Riding Pisces

Poems from Five Collections

brings together poems from over two decades and from five different volumes, all in both Chinese and English, many of which have been unavailable for some time, or hard to find. It also includes recent work, translated especially for this collection, and some poems that have been retranslated especially for this book. Included are poems from Masks and Crocodile (1990), Non-Person Singular (1994), Notes of a Blissful Ghost (2002), Sailor’s Home (a six-handed anthology, 2005), and the as-yet uncollected Dark Blue Verses.
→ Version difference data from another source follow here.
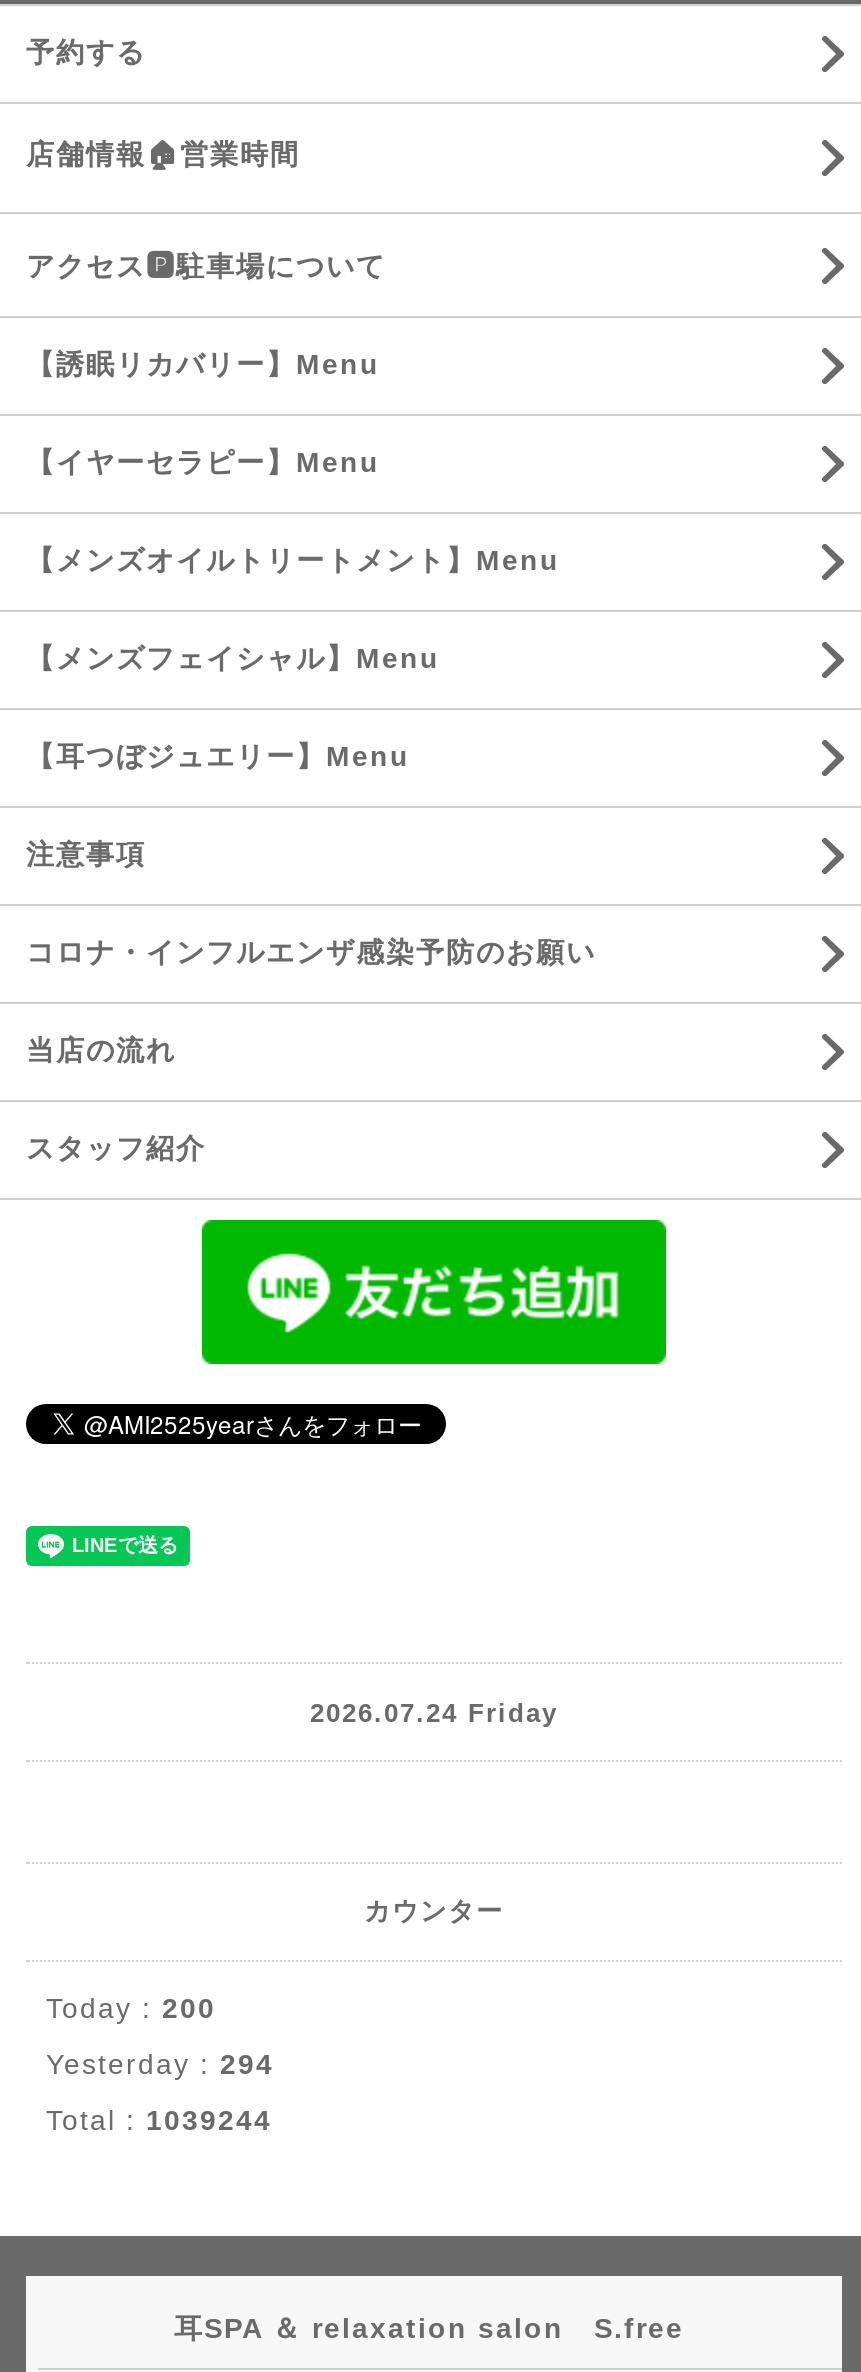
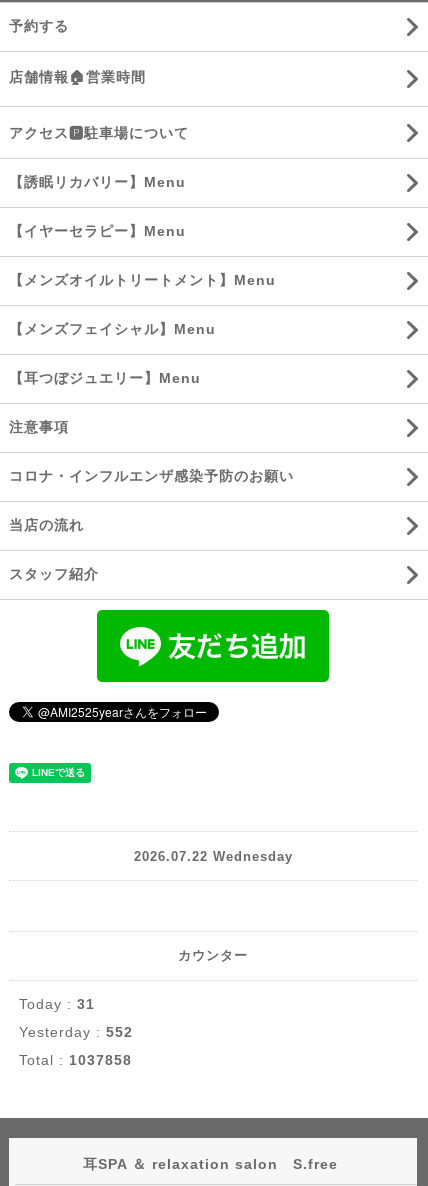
- 2026.07.24 Friday
+ 2026.07.22 Wednesday

- Today : 200
+ Today : 31

- Yesterday : 294
+ Yesterday : 552

- Total : 1039244
+ Total : 1037858
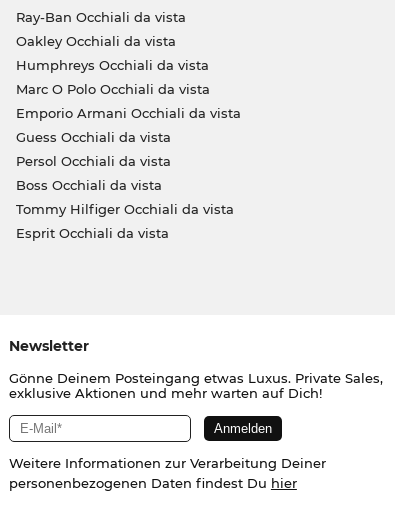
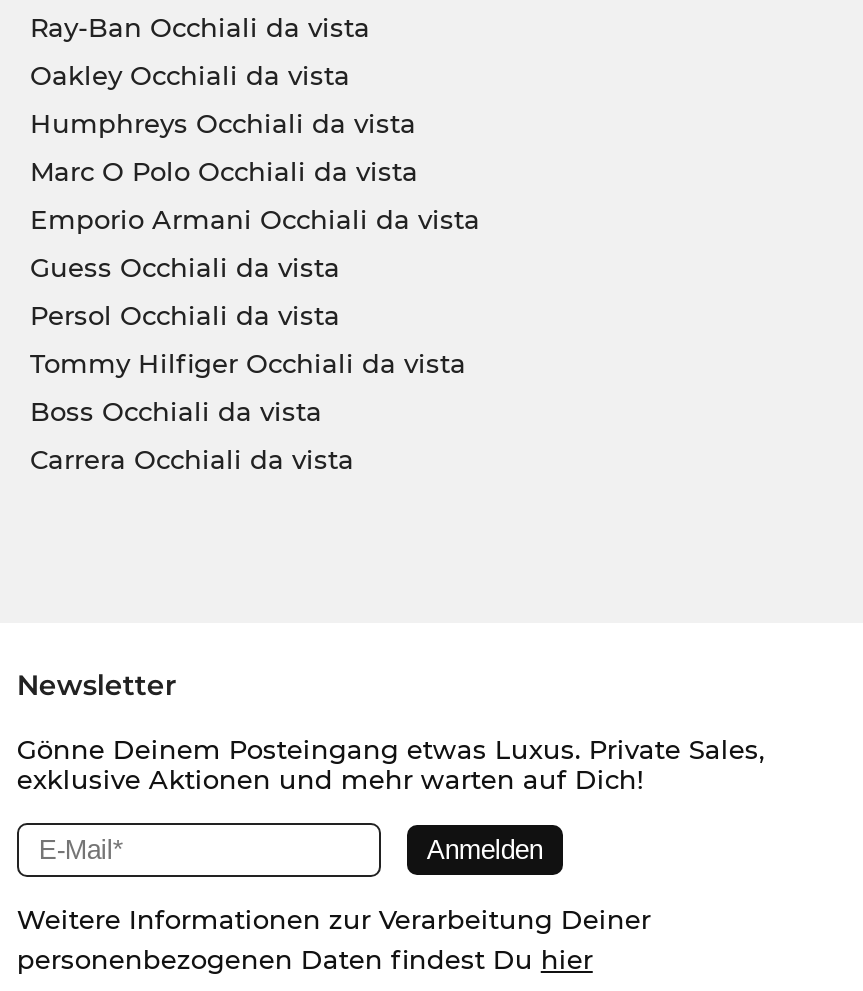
moved down: Boss Occhiali da vista

moved up: Tommy Hilfiger Occhiali da vista

- Esprit Occhiali da vista
+ Carrera Occhiali da vista
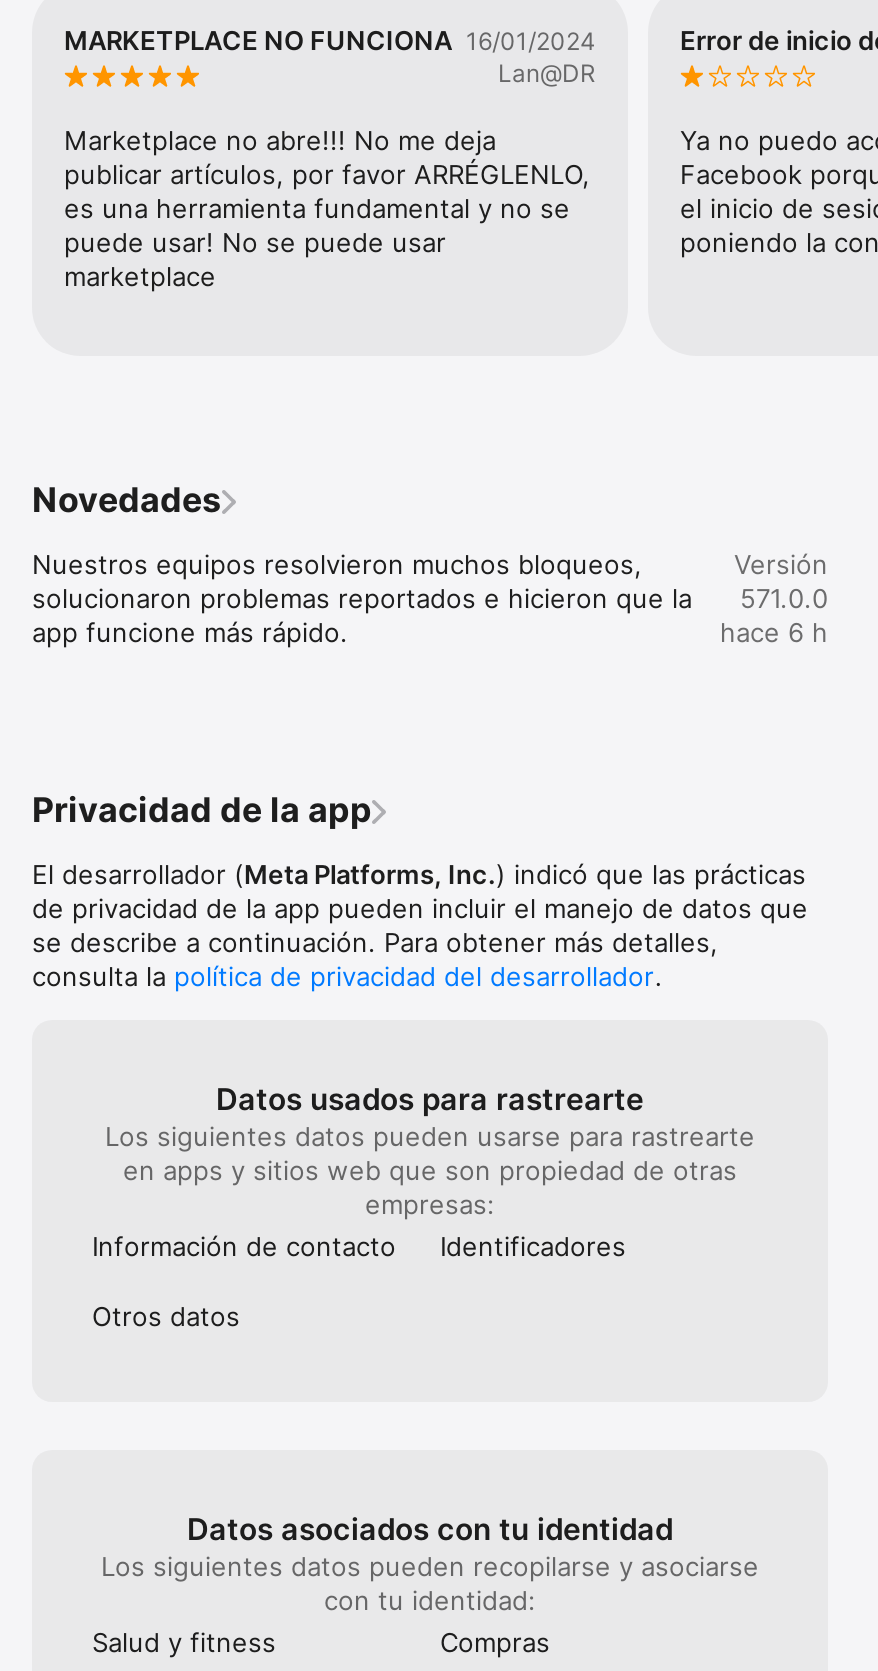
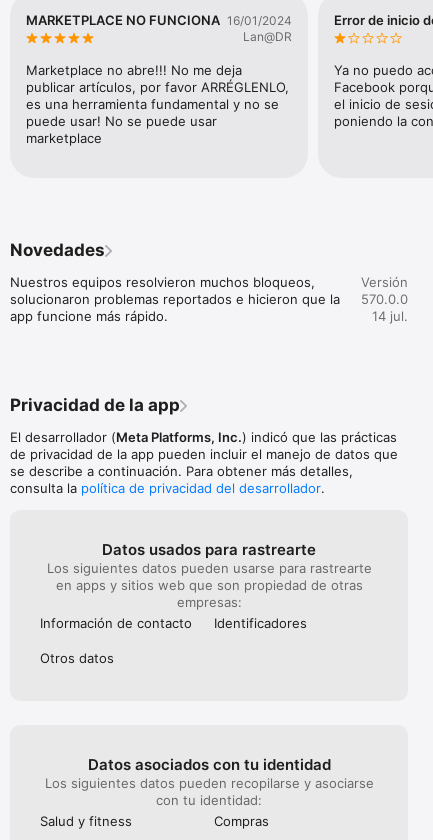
- 571.0.0
- hace 6 h
+ 570.0.0
+ 14 jul.
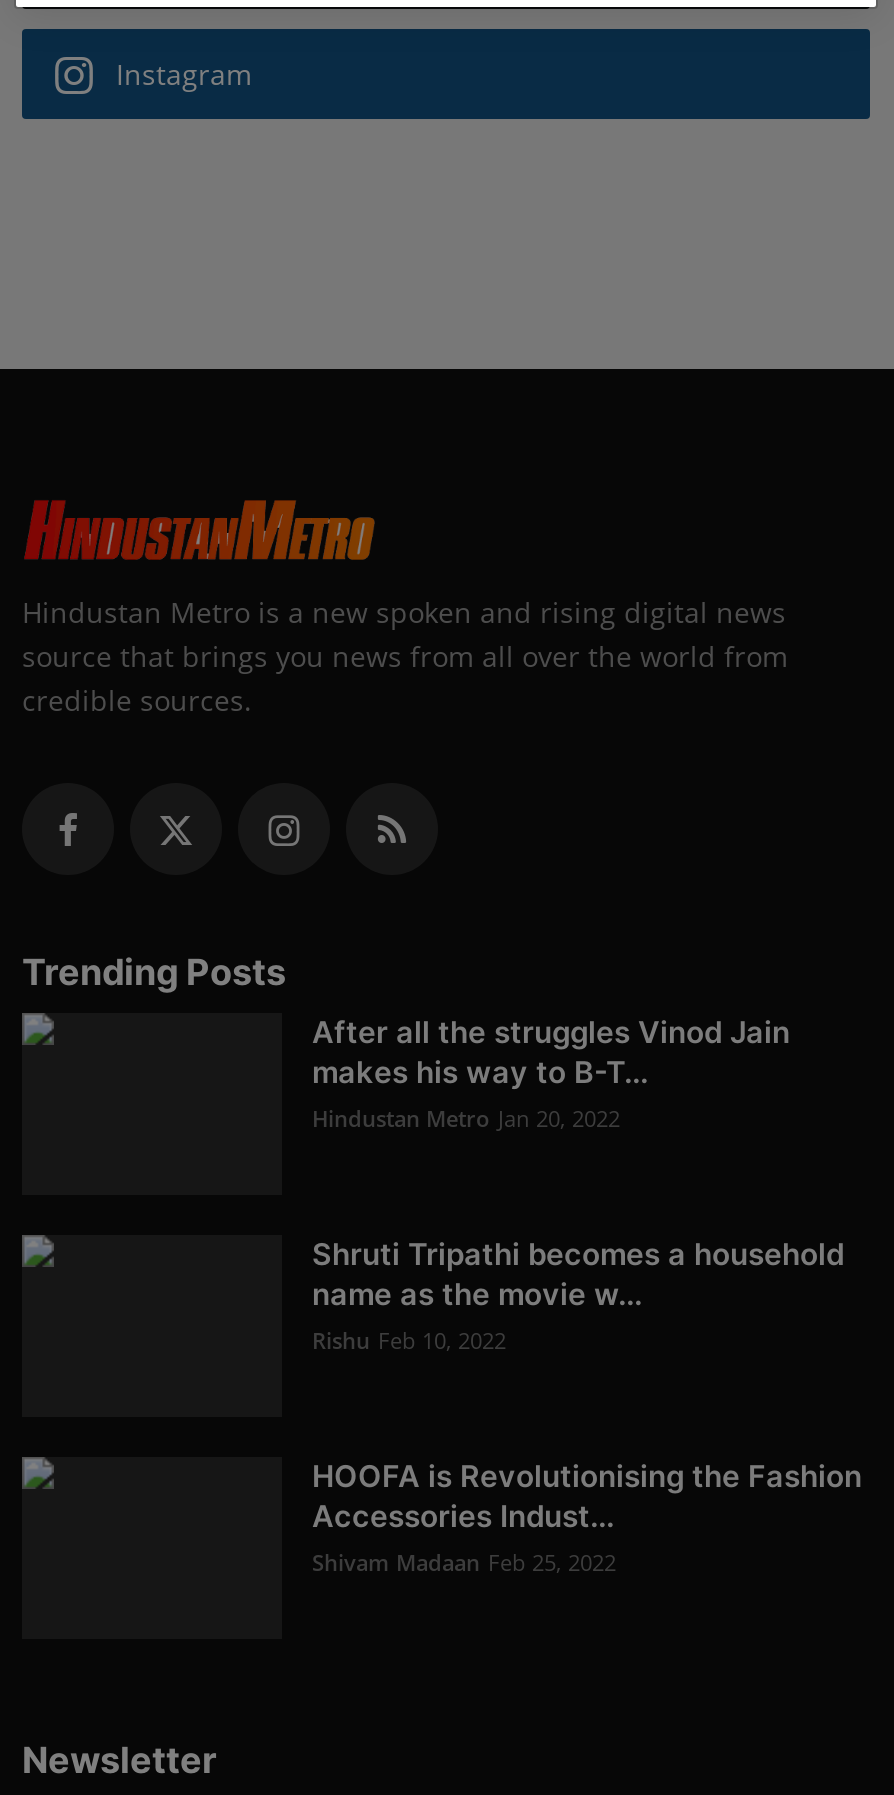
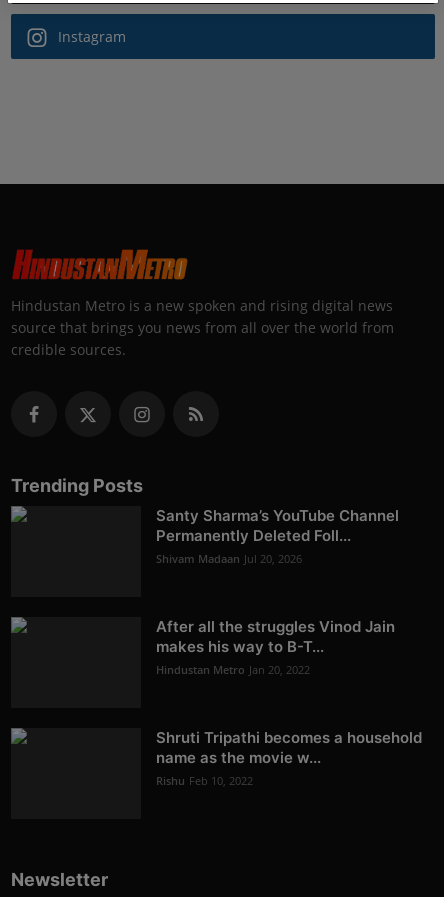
+ Santy Sharma’s YouTube Channel
+ Permanently Deleted Foll...
+ Shivam Madaan Jul 20, 2026

moved down: After all the struggles Vinod Jain | makes his way to B-T... | Hindustan Metro Jan 20, 2022 | Shruti Tripathi becomes a household | name as the movie w... | Rishu Feb 10, 2022

- HOOFA is Revolutionising the Fashion
- Accessories Indust...
- Shivam Madaan Feb 25, 2022
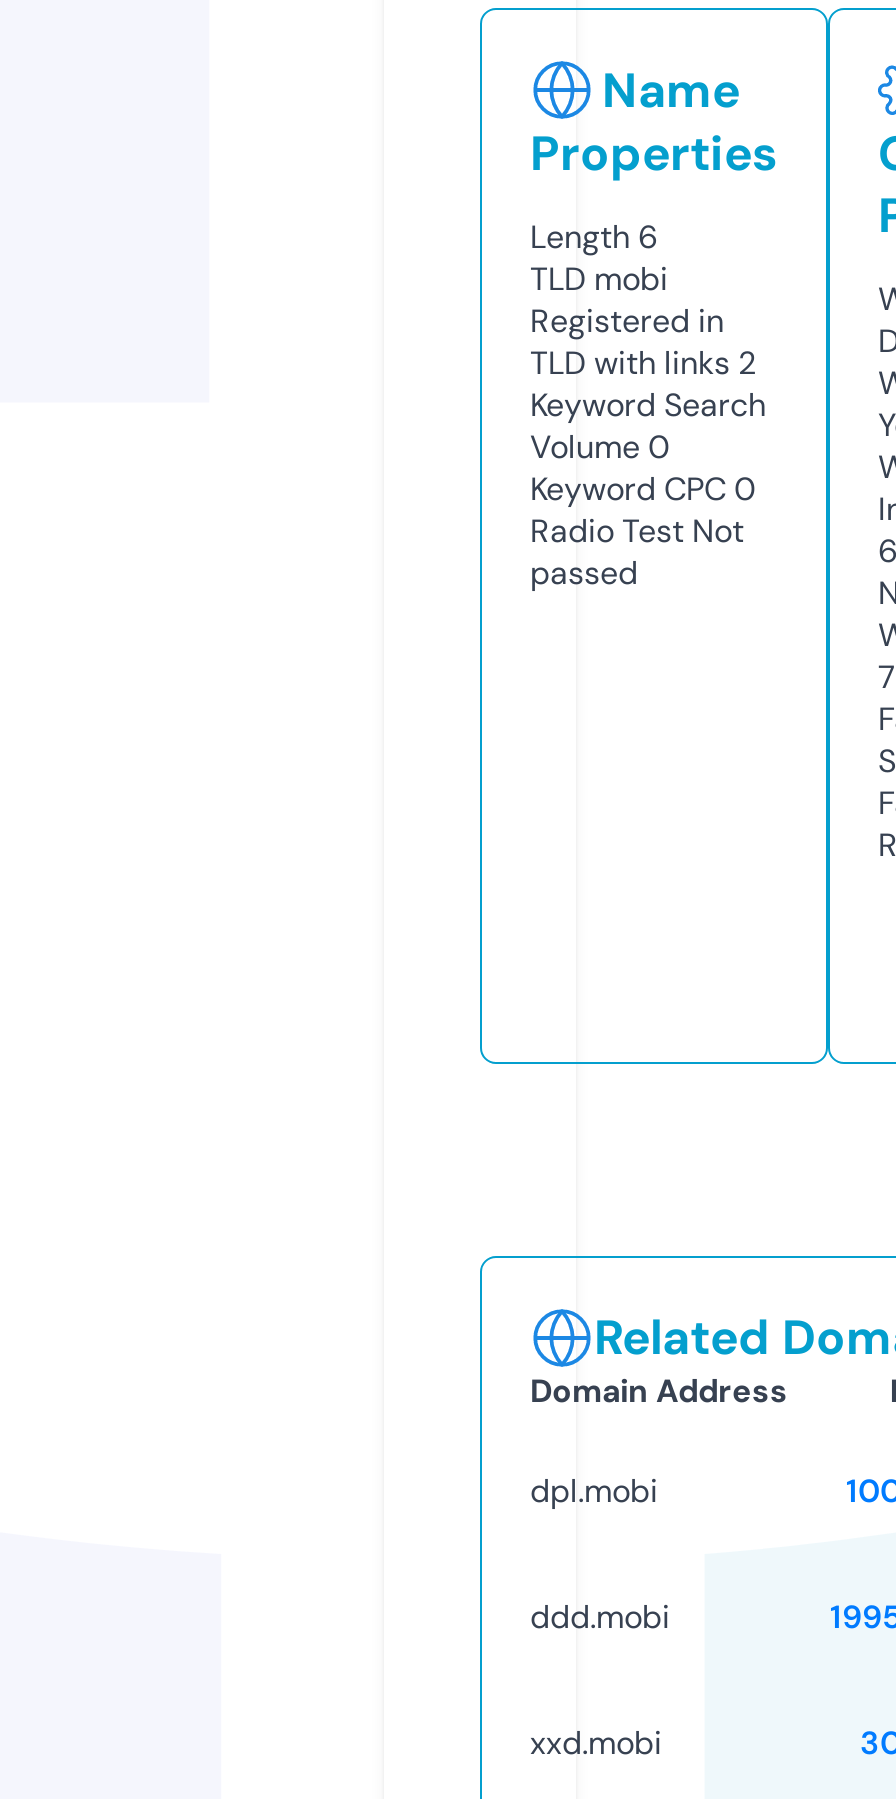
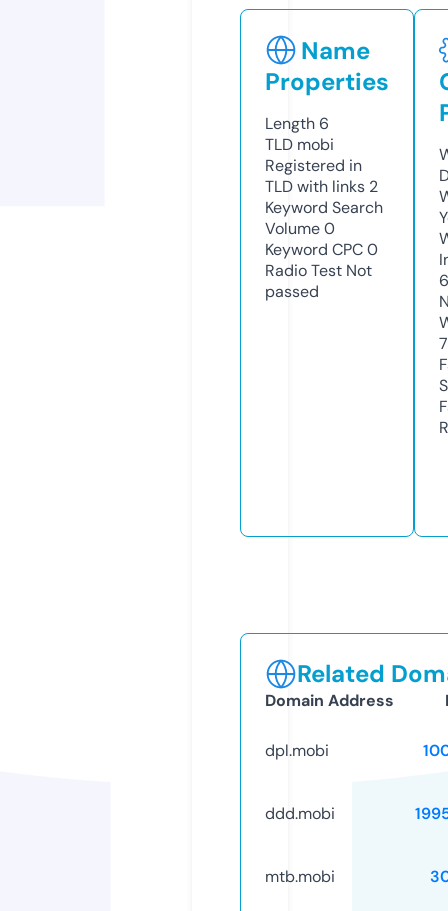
- xxd.mobi
+ mtb.mobi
The book therefore presents an invaluable artistic portrait of the poet over a period of 20 years, showing the evolution of his work from the final poems composed in China to work composed in exile in New Zealand, Australia, the USA and the UK. These are shorter poems—although there are several poem-sequences—that serve to expand the reader’s understanding of Yang’s work, best known as he is for his longer poems such as Concentric Circles and Yi.

Yang Lian was born in Switzerland in 1955, and grew up in Beijing. He began writing when he was sent to the countryside in the 1970s. On his return to Beijing he became one of the first group of young ‘underground’ poets, who published the literary magazine Jintian (Today). Yang Lian’s poems became well-known and influential inside and outside of China in the 1980s, especially when his poem ‘Norlang’ was criticised by the Chinese government during the ‘Anti-Spiritual Pollution’ campaign.

Yang Lian was invited to visit Australia and New Zealand in 1988 and became an exile after the Tian’anmen massacre. Since that time, he has continued to write and speak out as a highly individual voice in world literature, politics and culture. Yang Lian has published seven collections of poems, two collections of prose and many essays in Chinese. His work has also been translated into more than twenty languages, including English, German, French, Italian, Spanish, Japanese and Eastern European languages. Yang Lian has been living in London since 1997.

He is currently co-editing The Anthology of Contemporary Chinese Poetry for Bloodaxe Books.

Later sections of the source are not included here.